*Problem description*: Scan the material below for the string "stroke". Report every line that has it.

BEGIN

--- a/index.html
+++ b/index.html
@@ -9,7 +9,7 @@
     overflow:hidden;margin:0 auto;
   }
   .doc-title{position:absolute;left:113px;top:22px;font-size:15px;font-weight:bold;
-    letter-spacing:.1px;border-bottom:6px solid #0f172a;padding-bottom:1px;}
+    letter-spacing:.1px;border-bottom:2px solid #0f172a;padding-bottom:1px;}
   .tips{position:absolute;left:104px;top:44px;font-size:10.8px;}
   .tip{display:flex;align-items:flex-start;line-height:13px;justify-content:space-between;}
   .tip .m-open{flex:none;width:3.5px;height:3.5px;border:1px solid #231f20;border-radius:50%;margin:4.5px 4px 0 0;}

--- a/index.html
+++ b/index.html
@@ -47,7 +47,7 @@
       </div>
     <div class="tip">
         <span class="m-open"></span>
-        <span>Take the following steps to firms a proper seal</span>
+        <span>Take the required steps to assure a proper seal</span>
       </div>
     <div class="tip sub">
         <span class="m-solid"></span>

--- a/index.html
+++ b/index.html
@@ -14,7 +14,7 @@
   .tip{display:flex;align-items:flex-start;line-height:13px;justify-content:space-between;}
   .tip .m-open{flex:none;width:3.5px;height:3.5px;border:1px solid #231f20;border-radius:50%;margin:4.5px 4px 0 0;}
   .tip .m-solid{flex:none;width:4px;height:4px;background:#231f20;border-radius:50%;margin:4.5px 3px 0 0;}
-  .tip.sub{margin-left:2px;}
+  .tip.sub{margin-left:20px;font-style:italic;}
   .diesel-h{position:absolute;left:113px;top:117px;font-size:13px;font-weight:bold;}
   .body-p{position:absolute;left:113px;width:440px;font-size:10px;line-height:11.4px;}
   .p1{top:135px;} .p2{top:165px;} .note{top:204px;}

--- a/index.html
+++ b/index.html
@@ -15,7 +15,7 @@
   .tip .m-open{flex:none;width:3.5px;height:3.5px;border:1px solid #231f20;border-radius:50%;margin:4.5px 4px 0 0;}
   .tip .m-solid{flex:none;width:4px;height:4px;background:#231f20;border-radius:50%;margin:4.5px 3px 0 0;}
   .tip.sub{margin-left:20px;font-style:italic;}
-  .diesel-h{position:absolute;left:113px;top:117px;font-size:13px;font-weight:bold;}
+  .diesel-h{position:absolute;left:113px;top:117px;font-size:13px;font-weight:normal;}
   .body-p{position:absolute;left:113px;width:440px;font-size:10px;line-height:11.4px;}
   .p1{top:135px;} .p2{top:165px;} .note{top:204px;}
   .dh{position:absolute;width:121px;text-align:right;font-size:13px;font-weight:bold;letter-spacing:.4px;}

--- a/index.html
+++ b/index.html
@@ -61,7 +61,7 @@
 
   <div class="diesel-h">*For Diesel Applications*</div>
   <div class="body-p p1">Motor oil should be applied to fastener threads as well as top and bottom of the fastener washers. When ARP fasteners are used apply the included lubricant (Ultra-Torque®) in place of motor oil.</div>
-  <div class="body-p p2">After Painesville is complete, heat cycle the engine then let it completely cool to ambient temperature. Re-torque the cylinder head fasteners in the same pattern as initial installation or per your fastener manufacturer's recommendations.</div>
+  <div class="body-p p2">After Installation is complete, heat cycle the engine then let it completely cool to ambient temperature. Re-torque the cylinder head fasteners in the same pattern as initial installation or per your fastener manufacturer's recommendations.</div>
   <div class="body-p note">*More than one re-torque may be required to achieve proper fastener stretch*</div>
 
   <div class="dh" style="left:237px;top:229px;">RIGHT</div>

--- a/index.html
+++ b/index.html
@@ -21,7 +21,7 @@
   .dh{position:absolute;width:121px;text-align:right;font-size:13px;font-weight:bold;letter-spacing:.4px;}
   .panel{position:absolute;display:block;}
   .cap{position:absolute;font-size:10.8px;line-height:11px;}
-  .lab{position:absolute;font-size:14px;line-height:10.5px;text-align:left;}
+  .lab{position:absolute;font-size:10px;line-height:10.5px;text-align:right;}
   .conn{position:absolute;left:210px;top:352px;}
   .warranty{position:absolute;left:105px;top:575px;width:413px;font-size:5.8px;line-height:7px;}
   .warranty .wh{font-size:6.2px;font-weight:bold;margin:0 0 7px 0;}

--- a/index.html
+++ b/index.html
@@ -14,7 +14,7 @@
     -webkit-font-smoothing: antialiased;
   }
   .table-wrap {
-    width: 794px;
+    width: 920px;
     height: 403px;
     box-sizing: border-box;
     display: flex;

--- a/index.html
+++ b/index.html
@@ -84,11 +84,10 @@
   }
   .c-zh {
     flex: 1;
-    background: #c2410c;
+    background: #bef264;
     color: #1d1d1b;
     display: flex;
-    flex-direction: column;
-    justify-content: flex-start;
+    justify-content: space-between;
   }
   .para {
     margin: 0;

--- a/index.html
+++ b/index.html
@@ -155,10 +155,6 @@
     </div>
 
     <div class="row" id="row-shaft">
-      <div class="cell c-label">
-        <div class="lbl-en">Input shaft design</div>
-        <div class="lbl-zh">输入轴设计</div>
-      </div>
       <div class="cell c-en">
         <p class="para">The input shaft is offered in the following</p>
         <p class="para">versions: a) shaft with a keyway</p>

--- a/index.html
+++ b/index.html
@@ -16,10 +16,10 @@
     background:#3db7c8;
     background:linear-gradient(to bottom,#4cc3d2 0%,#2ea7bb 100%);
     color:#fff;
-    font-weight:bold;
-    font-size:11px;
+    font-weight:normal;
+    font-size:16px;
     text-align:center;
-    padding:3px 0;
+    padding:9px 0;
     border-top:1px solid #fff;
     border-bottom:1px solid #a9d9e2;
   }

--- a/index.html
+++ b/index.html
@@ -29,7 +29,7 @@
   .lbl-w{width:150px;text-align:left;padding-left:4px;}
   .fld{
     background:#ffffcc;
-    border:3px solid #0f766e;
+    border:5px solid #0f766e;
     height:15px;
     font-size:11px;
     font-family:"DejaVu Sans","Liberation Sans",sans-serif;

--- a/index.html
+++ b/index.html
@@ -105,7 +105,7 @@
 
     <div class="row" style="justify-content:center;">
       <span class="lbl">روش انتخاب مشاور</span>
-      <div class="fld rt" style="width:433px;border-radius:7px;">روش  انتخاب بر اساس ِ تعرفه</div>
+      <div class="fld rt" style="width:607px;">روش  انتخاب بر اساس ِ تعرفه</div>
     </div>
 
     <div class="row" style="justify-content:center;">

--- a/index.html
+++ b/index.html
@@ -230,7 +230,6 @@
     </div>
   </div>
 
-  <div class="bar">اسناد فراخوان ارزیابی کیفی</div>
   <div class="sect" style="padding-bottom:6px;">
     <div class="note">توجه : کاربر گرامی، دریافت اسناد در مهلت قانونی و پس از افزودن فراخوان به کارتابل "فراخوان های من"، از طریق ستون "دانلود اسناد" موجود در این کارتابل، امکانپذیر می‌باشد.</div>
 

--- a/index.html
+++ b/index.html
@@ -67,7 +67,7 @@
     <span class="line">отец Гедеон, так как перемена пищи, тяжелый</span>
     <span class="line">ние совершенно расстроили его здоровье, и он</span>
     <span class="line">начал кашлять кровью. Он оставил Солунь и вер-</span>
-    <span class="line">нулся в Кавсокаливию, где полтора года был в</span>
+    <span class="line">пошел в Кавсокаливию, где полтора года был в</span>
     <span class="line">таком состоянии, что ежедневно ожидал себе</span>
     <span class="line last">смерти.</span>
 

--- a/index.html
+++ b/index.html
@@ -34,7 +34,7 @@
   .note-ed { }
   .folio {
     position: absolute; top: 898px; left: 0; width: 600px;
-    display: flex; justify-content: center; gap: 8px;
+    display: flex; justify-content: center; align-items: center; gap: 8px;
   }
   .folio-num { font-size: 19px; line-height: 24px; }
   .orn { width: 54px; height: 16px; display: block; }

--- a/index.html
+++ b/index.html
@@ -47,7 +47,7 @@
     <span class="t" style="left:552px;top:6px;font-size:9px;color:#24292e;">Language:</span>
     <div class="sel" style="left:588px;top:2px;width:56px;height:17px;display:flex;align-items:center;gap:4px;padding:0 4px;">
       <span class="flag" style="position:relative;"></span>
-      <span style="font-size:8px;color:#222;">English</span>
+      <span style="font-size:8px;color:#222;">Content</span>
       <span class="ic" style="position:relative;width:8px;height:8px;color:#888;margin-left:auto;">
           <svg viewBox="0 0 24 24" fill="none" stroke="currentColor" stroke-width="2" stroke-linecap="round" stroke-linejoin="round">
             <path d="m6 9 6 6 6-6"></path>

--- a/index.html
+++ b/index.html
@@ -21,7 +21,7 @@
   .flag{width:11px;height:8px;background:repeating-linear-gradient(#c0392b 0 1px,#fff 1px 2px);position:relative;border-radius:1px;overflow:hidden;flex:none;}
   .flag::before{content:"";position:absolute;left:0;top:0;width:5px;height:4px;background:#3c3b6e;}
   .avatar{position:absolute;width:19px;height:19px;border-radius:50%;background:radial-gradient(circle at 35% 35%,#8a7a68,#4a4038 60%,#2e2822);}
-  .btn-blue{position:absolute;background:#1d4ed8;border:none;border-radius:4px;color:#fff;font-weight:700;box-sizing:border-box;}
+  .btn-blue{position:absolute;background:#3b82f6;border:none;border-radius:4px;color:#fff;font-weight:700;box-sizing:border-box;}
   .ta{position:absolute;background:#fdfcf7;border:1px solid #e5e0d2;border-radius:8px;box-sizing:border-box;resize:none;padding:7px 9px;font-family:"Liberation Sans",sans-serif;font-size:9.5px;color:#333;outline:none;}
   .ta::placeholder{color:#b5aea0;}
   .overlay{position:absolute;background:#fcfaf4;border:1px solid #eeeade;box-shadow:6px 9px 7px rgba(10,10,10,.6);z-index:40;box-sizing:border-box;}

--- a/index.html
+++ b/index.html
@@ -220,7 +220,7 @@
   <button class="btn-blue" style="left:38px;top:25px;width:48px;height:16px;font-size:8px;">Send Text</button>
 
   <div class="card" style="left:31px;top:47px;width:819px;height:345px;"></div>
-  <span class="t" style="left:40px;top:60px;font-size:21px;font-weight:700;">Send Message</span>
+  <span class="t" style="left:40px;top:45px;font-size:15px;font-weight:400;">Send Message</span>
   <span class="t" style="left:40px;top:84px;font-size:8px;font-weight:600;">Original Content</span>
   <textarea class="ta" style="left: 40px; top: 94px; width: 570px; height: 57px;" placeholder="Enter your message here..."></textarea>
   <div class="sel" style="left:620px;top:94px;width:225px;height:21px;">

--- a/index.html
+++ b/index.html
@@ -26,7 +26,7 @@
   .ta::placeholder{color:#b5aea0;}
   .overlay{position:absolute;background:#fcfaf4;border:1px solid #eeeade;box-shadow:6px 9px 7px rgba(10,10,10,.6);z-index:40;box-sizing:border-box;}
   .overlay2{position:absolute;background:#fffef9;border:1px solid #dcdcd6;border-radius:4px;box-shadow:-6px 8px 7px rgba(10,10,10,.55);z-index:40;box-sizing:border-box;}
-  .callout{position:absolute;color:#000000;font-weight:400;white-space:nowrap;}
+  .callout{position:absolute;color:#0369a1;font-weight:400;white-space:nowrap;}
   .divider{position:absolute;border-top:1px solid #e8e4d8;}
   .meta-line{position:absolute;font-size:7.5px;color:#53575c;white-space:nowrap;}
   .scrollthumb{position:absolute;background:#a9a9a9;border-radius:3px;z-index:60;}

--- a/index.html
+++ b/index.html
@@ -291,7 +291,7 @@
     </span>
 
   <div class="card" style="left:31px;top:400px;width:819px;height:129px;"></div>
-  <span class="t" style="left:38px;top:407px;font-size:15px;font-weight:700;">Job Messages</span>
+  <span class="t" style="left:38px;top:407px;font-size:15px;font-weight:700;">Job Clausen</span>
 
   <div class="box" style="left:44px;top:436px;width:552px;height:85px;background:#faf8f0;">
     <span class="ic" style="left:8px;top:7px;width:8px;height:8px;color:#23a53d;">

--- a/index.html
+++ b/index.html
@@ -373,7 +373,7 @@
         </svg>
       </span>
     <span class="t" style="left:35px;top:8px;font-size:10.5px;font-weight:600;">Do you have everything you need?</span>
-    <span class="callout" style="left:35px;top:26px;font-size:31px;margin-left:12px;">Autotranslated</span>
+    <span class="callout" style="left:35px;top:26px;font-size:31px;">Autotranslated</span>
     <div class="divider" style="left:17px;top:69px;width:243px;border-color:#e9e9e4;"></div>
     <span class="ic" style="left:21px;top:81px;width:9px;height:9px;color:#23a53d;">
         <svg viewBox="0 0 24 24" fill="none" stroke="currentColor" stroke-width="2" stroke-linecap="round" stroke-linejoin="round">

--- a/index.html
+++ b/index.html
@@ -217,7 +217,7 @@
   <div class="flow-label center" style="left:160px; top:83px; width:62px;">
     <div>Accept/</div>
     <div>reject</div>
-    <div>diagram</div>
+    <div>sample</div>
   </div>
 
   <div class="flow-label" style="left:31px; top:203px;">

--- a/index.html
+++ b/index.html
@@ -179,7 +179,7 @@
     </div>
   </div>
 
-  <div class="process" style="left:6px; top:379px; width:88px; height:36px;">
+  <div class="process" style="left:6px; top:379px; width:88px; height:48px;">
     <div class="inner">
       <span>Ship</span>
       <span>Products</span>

END

*Solution for this problem*:
           <svg viewBox="0 0 24 24" fill="none" stroke="currentColor" stroke-width="2" stroke-linecap="round" stroke-linejoin="round">
         <svg viewBox="0 0 24 24" fill="none" stroke="currentColor" stroke-width="2" stroke-linecap="round" stroke-linejoin="round">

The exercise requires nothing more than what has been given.